● WHAT IS REQUIRED
Search for the word "after" in the entries. Each line that holds it should be copied.
[DATA RECORDS Boundary: Start]
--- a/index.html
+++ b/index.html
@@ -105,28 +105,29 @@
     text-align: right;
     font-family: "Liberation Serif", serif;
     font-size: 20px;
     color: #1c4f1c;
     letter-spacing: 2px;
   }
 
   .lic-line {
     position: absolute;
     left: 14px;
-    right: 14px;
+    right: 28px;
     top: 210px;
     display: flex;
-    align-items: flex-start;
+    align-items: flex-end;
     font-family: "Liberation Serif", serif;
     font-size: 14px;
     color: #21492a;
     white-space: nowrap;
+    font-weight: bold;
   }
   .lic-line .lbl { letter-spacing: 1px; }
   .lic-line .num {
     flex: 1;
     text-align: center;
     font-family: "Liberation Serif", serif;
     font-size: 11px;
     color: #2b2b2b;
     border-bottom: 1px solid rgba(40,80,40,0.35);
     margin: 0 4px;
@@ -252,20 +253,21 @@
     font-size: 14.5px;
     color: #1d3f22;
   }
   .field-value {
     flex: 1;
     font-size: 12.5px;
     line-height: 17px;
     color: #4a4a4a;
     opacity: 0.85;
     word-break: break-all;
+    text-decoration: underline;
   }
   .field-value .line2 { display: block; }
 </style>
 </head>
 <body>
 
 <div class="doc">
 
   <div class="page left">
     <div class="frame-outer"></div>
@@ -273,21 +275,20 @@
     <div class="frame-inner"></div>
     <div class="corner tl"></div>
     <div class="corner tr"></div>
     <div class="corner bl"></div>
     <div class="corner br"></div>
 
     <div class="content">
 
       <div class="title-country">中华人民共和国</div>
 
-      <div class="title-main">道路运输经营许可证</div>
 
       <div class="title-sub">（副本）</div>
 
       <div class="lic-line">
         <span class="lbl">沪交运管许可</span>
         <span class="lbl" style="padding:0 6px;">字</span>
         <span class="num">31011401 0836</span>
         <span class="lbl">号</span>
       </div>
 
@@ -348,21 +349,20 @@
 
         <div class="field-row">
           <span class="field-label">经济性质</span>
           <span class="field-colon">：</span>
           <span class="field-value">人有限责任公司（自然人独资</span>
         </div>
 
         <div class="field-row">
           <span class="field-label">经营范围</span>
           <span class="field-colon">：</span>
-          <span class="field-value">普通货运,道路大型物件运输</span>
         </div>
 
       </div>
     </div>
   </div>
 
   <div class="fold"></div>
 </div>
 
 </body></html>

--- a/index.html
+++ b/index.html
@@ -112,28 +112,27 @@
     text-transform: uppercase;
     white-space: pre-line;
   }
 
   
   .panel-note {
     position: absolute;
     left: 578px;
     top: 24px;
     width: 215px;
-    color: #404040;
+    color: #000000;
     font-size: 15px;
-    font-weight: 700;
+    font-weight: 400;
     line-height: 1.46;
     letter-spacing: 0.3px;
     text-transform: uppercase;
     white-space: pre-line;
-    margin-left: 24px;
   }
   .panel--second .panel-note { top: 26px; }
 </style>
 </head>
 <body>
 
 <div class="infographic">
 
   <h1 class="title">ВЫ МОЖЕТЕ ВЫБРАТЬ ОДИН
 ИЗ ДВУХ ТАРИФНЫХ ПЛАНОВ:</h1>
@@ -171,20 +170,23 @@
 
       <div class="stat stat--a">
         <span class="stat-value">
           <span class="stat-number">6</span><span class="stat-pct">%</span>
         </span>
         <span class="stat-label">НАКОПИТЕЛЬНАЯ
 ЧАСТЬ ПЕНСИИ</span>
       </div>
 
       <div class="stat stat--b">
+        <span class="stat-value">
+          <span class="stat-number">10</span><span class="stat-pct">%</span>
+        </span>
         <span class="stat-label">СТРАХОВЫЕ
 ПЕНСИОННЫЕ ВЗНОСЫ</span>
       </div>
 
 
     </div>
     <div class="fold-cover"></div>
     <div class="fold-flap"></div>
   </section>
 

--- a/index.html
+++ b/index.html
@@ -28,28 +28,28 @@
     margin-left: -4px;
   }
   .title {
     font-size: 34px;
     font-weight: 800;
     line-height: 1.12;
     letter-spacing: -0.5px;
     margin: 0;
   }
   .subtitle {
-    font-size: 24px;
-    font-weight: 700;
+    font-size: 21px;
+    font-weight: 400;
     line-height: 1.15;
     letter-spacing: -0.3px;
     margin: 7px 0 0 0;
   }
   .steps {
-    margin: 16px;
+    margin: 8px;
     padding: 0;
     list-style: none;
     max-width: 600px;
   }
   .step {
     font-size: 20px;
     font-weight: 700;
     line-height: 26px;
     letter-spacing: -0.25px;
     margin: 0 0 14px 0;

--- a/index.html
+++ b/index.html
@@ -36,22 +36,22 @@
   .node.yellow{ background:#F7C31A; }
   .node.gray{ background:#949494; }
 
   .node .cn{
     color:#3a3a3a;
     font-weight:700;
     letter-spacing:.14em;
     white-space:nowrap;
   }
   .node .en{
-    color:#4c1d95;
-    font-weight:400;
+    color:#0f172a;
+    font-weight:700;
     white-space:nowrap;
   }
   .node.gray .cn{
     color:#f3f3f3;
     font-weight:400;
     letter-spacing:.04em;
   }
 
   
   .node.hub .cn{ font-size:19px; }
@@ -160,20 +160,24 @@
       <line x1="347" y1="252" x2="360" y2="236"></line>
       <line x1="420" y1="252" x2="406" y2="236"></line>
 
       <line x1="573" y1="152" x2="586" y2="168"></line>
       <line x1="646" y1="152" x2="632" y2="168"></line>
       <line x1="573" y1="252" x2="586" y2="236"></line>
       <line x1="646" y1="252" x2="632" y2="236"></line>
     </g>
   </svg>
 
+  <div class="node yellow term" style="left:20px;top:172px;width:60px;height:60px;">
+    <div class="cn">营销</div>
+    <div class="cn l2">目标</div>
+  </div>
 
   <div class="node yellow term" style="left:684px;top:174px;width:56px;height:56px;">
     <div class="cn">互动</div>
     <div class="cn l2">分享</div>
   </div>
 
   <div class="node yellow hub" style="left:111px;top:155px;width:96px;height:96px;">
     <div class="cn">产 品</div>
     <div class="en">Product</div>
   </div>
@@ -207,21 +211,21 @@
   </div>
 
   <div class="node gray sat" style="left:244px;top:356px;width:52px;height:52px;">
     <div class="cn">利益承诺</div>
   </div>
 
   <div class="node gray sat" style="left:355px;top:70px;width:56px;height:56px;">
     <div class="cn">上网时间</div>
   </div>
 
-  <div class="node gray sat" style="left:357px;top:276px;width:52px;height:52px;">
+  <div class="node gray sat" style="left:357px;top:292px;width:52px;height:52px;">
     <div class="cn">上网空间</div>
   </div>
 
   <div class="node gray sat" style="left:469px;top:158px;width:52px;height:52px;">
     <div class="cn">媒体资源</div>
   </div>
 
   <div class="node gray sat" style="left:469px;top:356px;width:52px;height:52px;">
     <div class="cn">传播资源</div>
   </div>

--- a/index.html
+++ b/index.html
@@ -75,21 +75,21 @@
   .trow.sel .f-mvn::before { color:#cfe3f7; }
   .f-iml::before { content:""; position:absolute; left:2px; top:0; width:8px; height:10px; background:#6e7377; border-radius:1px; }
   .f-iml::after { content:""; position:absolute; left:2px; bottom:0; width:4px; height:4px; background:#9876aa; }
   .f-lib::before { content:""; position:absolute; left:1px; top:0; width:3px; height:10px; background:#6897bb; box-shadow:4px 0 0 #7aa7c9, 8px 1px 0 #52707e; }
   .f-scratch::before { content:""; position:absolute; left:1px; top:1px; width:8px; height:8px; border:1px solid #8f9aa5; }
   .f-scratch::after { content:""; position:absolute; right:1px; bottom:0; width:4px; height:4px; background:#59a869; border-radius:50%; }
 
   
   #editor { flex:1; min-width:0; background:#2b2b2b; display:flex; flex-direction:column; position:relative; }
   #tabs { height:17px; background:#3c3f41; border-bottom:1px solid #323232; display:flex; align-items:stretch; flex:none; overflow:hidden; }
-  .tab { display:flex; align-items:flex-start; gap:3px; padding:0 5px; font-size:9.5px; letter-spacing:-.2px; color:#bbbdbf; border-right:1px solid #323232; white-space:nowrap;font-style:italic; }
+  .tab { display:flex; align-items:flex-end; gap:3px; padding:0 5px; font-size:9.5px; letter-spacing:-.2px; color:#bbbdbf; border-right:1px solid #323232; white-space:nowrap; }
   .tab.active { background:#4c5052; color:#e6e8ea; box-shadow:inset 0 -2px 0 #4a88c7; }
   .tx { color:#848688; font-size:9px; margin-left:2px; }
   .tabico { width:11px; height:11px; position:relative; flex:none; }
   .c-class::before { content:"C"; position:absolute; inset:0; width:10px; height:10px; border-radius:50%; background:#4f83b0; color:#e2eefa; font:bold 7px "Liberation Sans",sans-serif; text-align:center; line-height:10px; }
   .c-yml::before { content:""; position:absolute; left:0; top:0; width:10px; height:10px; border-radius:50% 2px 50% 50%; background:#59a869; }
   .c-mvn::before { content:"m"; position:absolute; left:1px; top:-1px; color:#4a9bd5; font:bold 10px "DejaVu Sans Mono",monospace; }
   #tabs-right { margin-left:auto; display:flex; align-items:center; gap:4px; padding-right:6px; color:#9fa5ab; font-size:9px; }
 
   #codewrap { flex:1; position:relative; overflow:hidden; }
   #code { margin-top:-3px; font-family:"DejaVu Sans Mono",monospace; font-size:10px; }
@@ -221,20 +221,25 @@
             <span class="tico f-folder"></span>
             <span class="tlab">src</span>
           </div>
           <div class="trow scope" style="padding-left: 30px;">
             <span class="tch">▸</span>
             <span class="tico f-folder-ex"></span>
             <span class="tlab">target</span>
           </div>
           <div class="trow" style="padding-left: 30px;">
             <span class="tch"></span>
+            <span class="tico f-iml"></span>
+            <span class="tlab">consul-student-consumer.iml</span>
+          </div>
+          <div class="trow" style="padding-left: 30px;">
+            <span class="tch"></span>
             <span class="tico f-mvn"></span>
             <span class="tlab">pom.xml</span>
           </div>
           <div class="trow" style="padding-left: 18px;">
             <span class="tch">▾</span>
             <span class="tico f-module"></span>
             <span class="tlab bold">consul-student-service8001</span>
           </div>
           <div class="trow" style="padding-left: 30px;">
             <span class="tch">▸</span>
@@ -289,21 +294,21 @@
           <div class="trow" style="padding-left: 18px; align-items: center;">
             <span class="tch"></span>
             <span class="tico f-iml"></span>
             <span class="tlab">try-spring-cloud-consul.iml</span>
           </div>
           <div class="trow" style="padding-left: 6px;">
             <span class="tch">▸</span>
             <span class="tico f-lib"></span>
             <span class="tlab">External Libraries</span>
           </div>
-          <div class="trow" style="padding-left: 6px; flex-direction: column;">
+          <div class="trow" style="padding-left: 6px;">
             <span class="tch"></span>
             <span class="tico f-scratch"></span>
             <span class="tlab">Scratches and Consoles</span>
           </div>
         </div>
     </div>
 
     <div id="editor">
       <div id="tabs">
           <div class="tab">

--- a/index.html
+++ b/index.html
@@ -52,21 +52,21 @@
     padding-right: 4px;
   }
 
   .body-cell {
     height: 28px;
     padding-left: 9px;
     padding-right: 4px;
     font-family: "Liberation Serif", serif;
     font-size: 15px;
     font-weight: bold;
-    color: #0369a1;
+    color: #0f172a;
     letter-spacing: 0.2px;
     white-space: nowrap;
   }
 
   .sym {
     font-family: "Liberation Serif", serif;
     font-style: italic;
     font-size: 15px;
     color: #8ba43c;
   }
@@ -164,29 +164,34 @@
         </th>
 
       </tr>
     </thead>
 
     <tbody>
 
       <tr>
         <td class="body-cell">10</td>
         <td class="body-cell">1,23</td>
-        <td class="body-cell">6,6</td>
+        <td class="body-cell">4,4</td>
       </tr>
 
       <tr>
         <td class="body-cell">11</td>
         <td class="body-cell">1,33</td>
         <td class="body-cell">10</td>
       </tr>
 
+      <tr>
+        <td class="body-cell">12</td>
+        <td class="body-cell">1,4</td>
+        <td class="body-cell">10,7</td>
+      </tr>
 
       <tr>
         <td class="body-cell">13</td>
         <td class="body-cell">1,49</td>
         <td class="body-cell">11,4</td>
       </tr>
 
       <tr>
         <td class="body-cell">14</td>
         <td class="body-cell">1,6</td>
[DATA RECORDS Boundary: End]
● EXERCISE RESPONSE
   .f-iml::after { content:""; position:absolute; left:2px; bottom:0; width:4px; height:4px; background:#9876aa; }
   .f-scratch::after { content:""; position:absolute; right:1px; bottom:0; width:4px; height:4px; background:#59a869; border-radius:50%; }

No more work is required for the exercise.